Episode 4 - Frank Cohen

Frank Cohen is a human dynamo who lives and breathes modern art. We meet him at a huge warehouse ‘somewhere in England’ - one of four in which he houses his 2,500 paintings. He shows us, among others, a massive canvas by Georg Baselitz, a sublime painting by Frank Auerbach (‘Primrose Hill, 1968’), a work by L S Lowry (who he knew and met many times), works by Edward Burra, and a rare painting by Patrick Heron from 1951 - the year of the Festival of Britain.

Episode 5 - The Greatest Watches in the World

In this programme, an anonymous owner’s collection of 400 watches from which Jonathan Hills at Sotheby’s selects six watches spanning 300 years.

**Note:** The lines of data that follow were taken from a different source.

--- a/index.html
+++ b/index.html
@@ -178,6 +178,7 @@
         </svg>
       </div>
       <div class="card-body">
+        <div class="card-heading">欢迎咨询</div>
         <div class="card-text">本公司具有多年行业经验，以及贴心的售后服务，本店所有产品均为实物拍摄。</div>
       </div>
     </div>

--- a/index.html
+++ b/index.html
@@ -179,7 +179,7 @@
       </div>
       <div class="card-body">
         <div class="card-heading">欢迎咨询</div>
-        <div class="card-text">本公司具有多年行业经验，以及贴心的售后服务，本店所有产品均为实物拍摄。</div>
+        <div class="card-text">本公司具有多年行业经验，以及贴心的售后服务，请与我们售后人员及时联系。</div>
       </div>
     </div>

They include a watch made in London the year before the Great Fire and a 1973 watch by George Daniels, the man who single-handedly revived the English watch-making tradition but insisted on making every single component himself. There are images of the workings of each watch; not only the mechanisms but also the silver and gold repoussé decoration of the cases. 

Episode 6 - Attilio Codognato – jeweller to the stars

In Venice we see the jewels of Attilio Codognato, who made pieces for everyone from Elizabeth Taylor to the Duchess of Windsor. But Codognato also collected modern art in the 1960s. He helped to organise the Venice Biennale and befriended American artists who flocked to Italy at that time, among them Andy Warhol, Cy Twombly, Robert Rauschenberg, Jasper Johns. They partied together at his palazzo and he bought their work. Andy Warhol painted Attilio’s portrait using his silk-screen technique: it still hangs in the dining room. Codognato acquired an early painting by Twombly that has never been seen.

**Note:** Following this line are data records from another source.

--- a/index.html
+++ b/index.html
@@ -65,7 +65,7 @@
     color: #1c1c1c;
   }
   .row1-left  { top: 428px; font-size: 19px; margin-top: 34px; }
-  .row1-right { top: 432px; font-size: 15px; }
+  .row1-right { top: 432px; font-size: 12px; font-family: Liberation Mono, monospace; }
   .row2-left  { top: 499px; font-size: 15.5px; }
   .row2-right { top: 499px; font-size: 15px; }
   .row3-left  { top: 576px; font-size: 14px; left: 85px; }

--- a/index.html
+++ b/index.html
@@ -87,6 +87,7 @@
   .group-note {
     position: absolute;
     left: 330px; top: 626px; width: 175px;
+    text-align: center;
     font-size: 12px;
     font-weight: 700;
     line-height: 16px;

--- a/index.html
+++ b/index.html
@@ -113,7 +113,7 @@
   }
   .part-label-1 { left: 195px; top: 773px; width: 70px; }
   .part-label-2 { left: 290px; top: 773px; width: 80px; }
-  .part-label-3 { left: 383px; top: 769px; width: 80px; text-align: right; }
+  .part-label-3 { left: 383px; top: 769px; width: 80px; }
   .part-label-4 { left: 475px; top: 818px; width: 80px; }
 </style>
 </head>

Episode 7 - Roger Thérond - Photographs

Roger Thérond was the Picture Editor of Paris Match in its heyday. He dealt with images of stars and politicians - the staple of twentieth century photography. What few knew - even those who worked with him - was that Roger Thérond spent every Saturday at the flea-markets of Paris buying images from the earliest years of photography, especially Daguerrotypes from the 1850s. They show a ‘lost’ France but that is exactly what intrigued this most private of collectors. Over fifty years he built up what is now acknowledged as perhaps the best private photograph collection in the world

Episode 8 - Patrizia Sandretto Re Rebaudengo – Modern Art

Patrizia Sandretto Re Rebaudengo is a woman with a mission – to bring modern art of new audiences. She has already built a gallery in her home city of Turin (designed by the minimalist architect Claudio Silvestrin) to house the many works she has collected over the past twenty years. Now she is opening another gallery – in Madrid. In this programme she allows us to see the paintings she has chosen to hang in her own home, and talks about the state of art collecting today.

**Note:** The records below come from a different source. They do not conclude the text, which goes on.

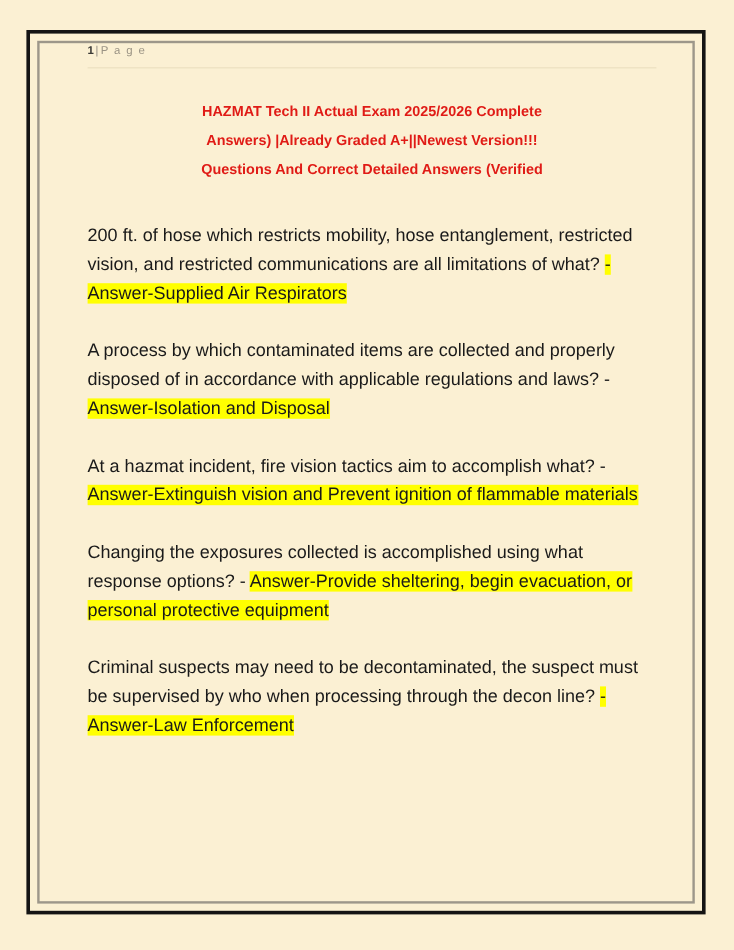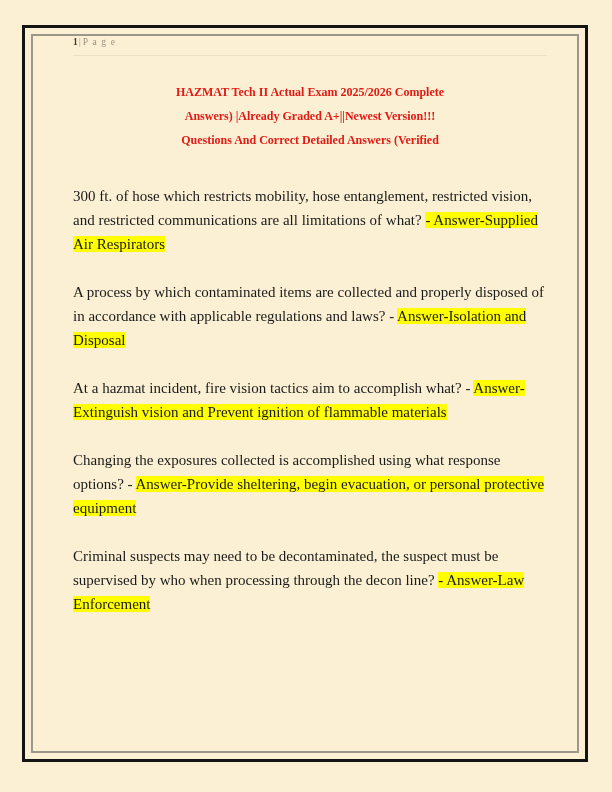--- a/index.html
+++ b/index.html
@@ -43,7 +43,6 @@
     bottom: 0;
     padding: 9px 38px 0 48px;
     box-sizing: border-box;
-    font-family: Liberation Serif, serif;
   }
 
   

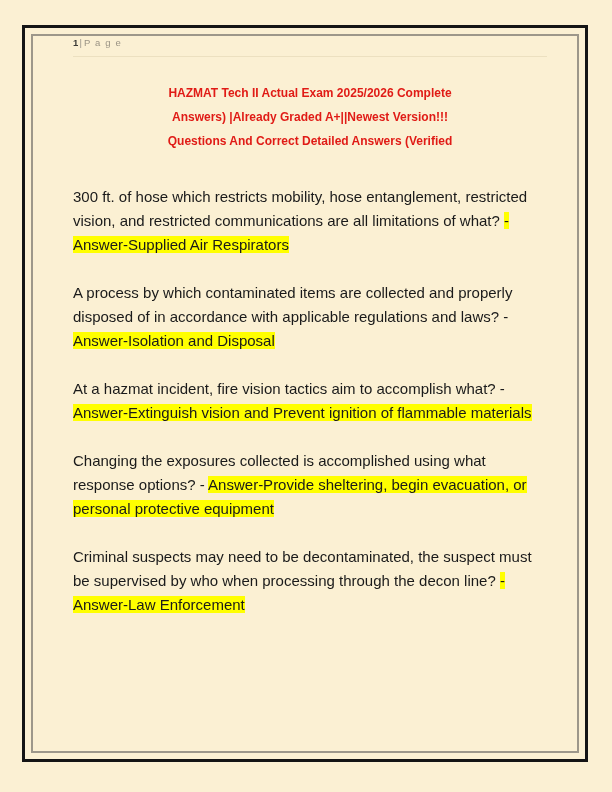--- a/index.html
+++ b/index.html
@@ -121,7 +121,7 @@
 
     <div class="qa-list">
 
-      <p class="qa-block"><span>300 ft. of hose which restricts mobility, hose entanglement, restricted vision, and restricted communications are all limitations of what?</span><span> </span><span class="hl">- Answer-Supplied Air Respirators</span></p>
+      <p class="qa-block"><span>200 ft. of hose which restricts mobility, hose entanglement, restricted vision, and restricted communications are all limitations of what?</span><span> </span><span class="hl">- Answer-Supplied Air Respirators</span></p>
 
       <p class="qa-block"><span>A process by which contaminated items are collected and properly disposed of in accordance with applicable regulations and laws?</span><span> - </span><span class="hl">Answer-Isolation and Disposal</span></p>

Episode 9 - Richard Burrows – Pre-war Art

Richard Burrows was the nephew of the pre-war painter Edward Le Bas and moved in exalted circles; he knew Augustus John, Duncan Grant and Vanessa Bell and other members of the ‘Bloomsbury’ set. When Edward Le Bas died, Richard was determined to save as much of his extensive art collection as possible. It survives now in his home – a tribute to a lost age of British art.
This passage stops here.